Wassily Wassilyevich Kandinsky (/kænˈdɪnski/RussianВаси́лий Васи́льевич Канди́нский Born December 4, 1866 | Died  13 December 1944

 An influential Russian painter and art theorist. He is credited with painting one of the first purely abstract works. Born in Moscow, Kandinsky spent his childhood in Odessa. He enrolled at the University of Moscow, studying law and economics. Successful in his profession—he was offered a professorship (chair of Roman Law) at the University of Dorpat—Kandinsky began painting studies (life-drawing, sketching and anatomy) at the age of 30.

In 1896 Kandinsky settled in Munich, studying first at Anton Ažbe's private school and then at the Academy of Fine Arts. He returned to Moscow in 1914, after the outbreak of World War I. Kandinsky was unsympathetic to the official theories on art in Communist Moscow, and returned to Germany in 1921. There, he taught at the Bauhaus school of art and architecture from 1922 until the Nazis closed it in 1933. He then moved to France, where he lived for the rest of his life, becoming a French citizen in 1939 and producing some of his most prominent art. He died at Neuilly-sur-Seine in 1944.

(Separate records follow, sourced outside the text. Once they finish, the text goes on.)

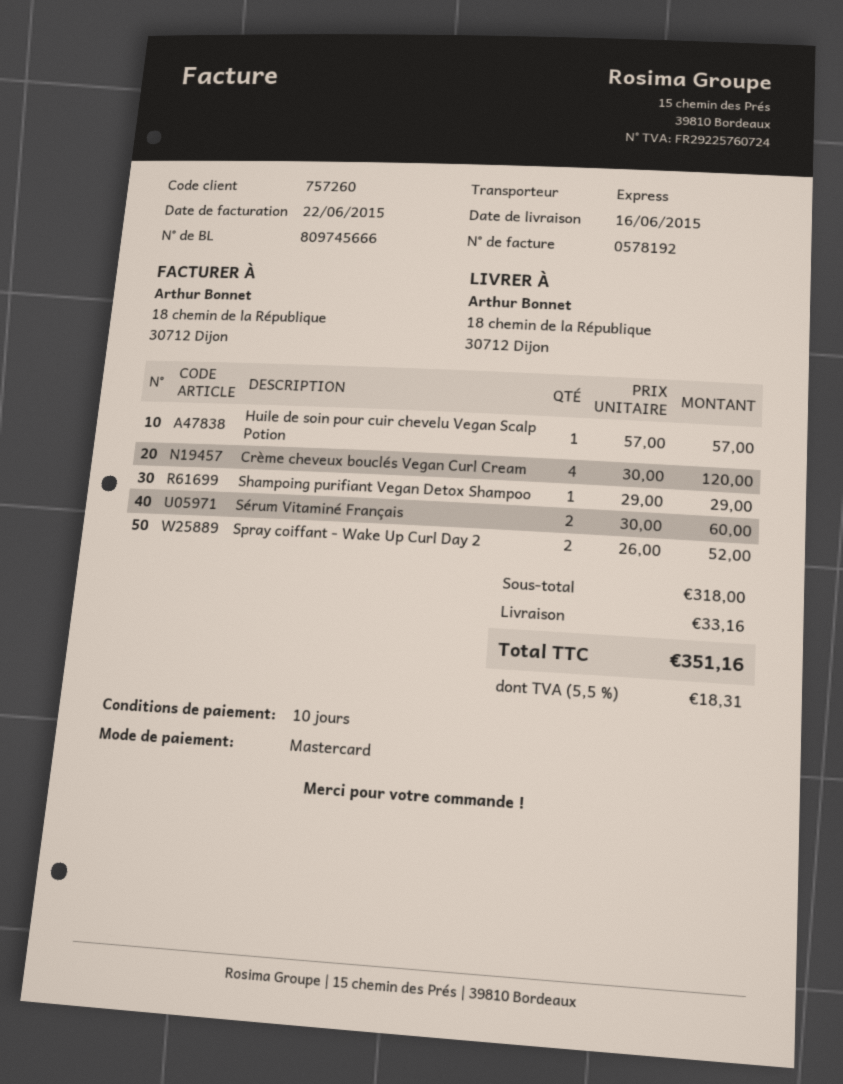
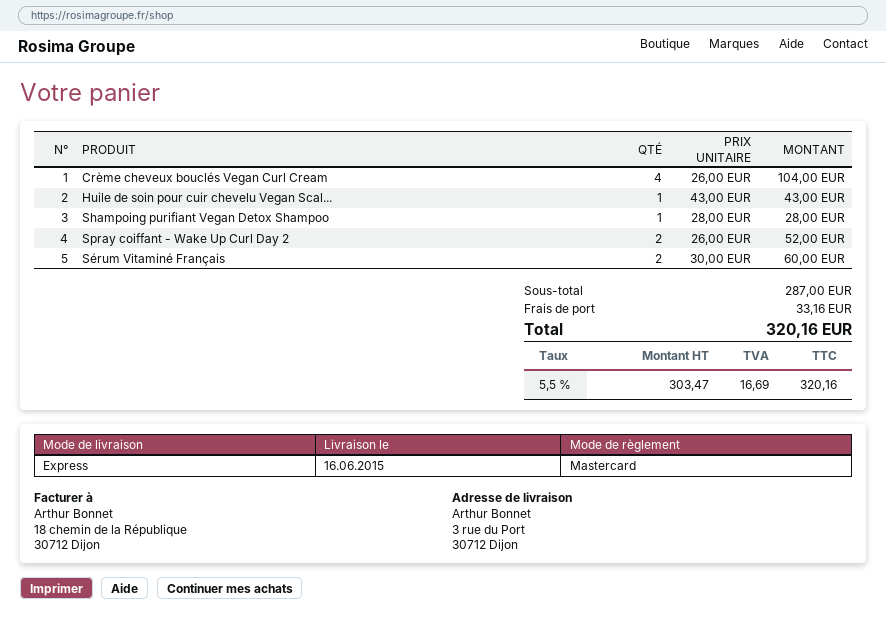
ship to: 18 chemin de la République, 30712 Dijon -> 3 rue du Port, 30712 Dijon
Huile de soin pour cuir chevelu Vegan Scalp Potion: 1 x 57.00 = 57.00 -> 1 x 43.00 = 43.00
Crème cheveux bouclés Vegan Curl Cream: 4 x 30.00 = 120.00 -> 4 x 26.00 = 104.00
Shampoing purifiant Vegan Detox Shampoo: 1 x 29.00 = 29.00 -> 1 x 28.00 = 28.00
subtotal: 318.00 -> 287.00
tax: 5.5% = 18.31 -> 5.5% = 16.69
total: 351.16 -> 320.16

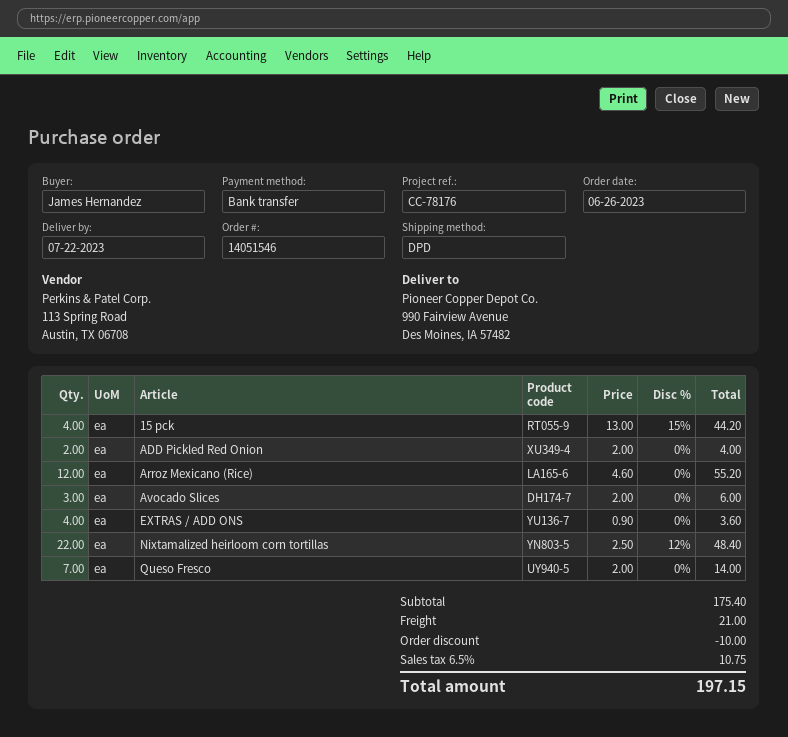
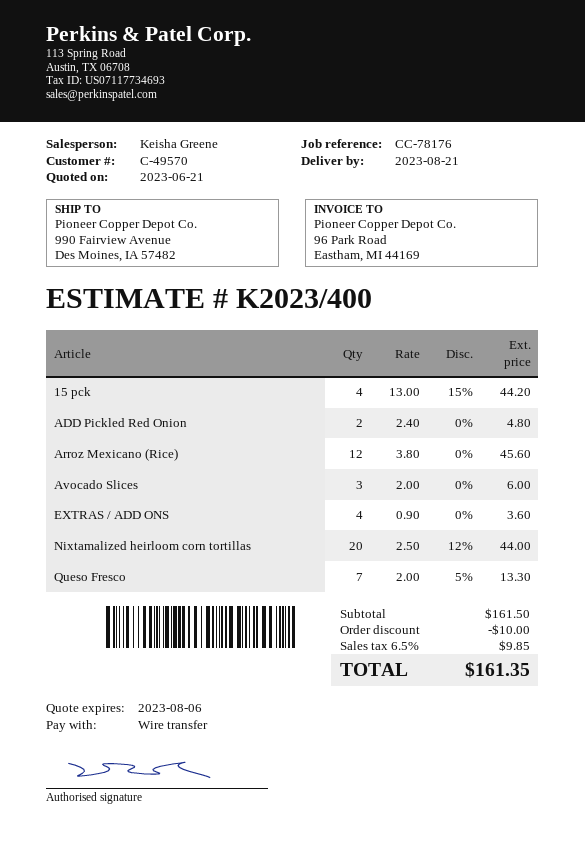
delivery date: 2023-07-22 -> 2023-08-21
ADD Pickled Red Onion: 2 x 2.00 = 4.00 -> 2 x 2.40 = 4.80
Arroz Mexicano (Rice): 12 x 4.60 = 55.20 -> 12 x 3.80 = 45.60
Nixtamalized heirloom corn tortillas: 22 x 2.50 - 12% = 48.40 -> 20 x 2.50 - 12% = 44.00
Queso Fresco: 7 x 2.00 = 14.00 -> 7 x 2.00 - 5% = 13.30
subtotal: 175.40 -> 161.50
shipping: 21.00 -> none
tax: 6.5% = 10.75 -> 6.5% = 9.85
total: 197.15 -> 161.35

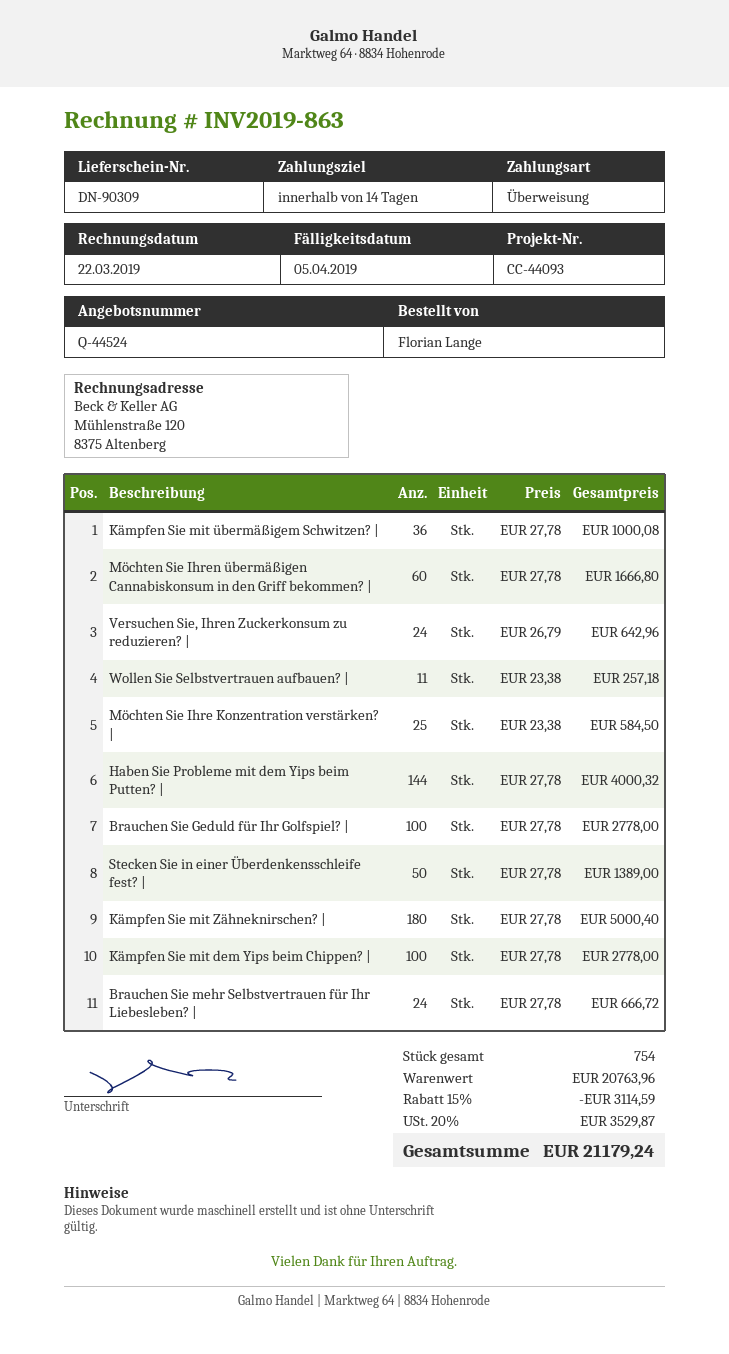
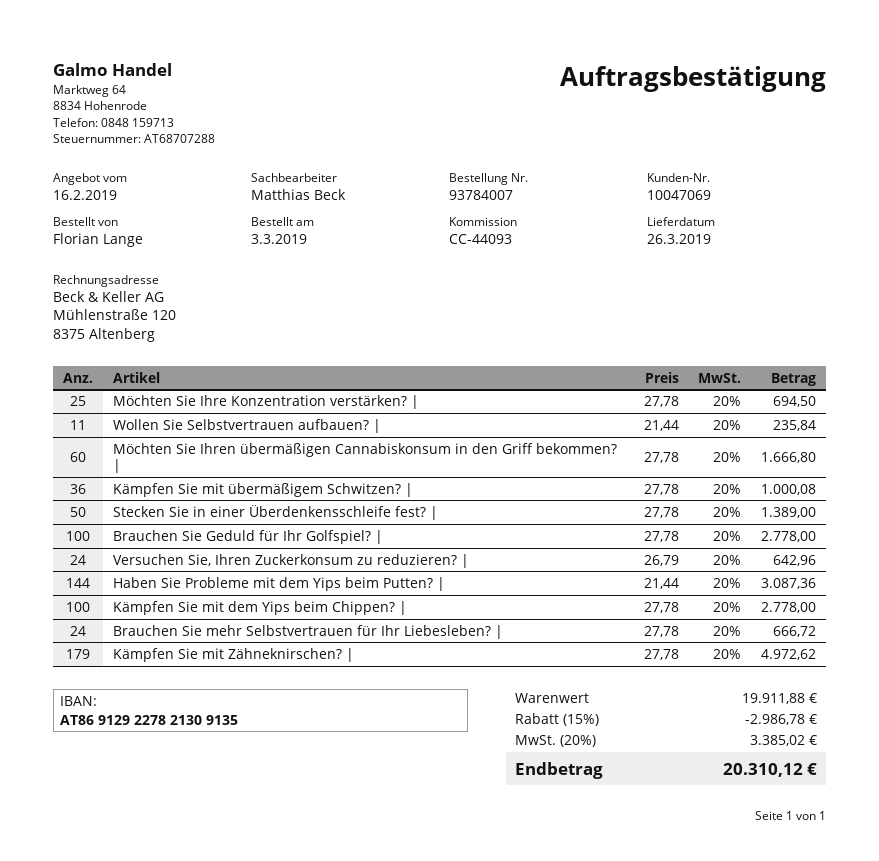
Wollen Sie Selbstvertrauen aufbauen? |: 11 x 23.38 = 257.18 -> 11 x 21.44 = 235.84
Möchten Sie Ihre Konzentration verstärken? |: 25 x 23.38 = 584.50 -> 25 x 27.78 = 694.50
Haben Sie Probleme mit dem Yips beim Putten? |: 144 x 27.78 = 4000.32 -> 144 x 21.44 = 3087.36
Kämpfen Sie mit Zähneknirschen? |: 180 x 27.78 = 5000.40 -> 179 x 27.78 = 4972.62
subtotal: 20763.96 -> 19911.88
discount: 15% = 3114.59 -> 15% = 2986.78
tax: 20% = 3529.87 -> 20% = 3385.02
total: 21179.24 -> 20310.12

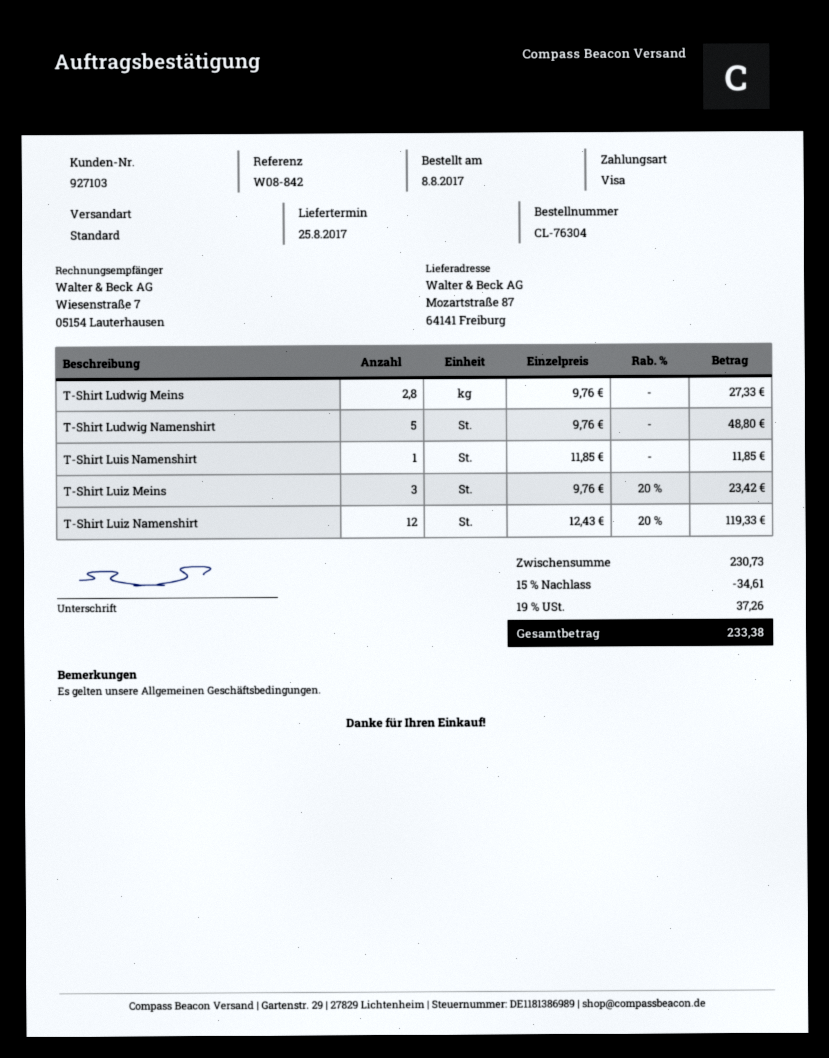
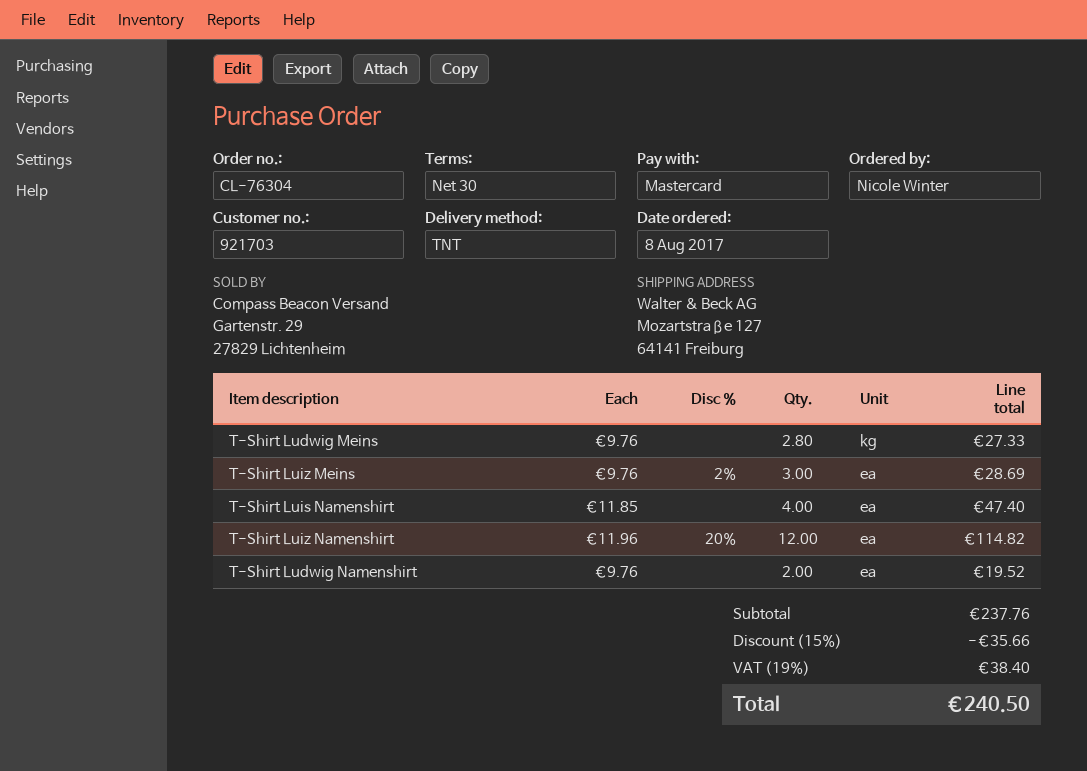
customer number: 927103 -> 921703
payment method: Visa -> Mastercard
shipping method: standard -> TNT
ship to: Mozartstraße 87, 64141 Freiburg -> Mozartstraße 127, 64141 Freiburg
T-Shirt Ludwig Namenshirt: 5 x 9.76 = 48.80 -> 2 x 9.76 = 19.52
T-Shirt Luis Namenshirt: 1 x 11.85 = 11.85 -> 4 x 11.85 = 47.40
T-Shirt Luiz Meins: 3 x 9.76 - 20% = 23.42 -> 3 x 9.76 - 2% = 28.69
T-Shirt Luiz Namenshirt: 12 x 12.43 - 20% = 119.33 -> 12 x 11.96 - 20% = 114.82
subtotal: 230.73 -> 237.76
discount: 15% = 34.61 -> 15% = 35.66
tax: 19% = 37.26 -> 19% = 38.40
total: 233.38 -> 240.50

Kandinsky's analyses on forms and colors result not from simple, arbitrary idea-associations but from the painter's inner experience. He spent years creating abstract, sensorially rich paintings, working with form and color, tirelessly observing his own paintings and those of other artists, noting their effects on his sense of color. This subjective experience is something that anyone can do—not scientific, objective observations but inner, subjective ones, what French philosopher Michel Henry calls "absolute subjectivity" or the "absolute phenomenological life".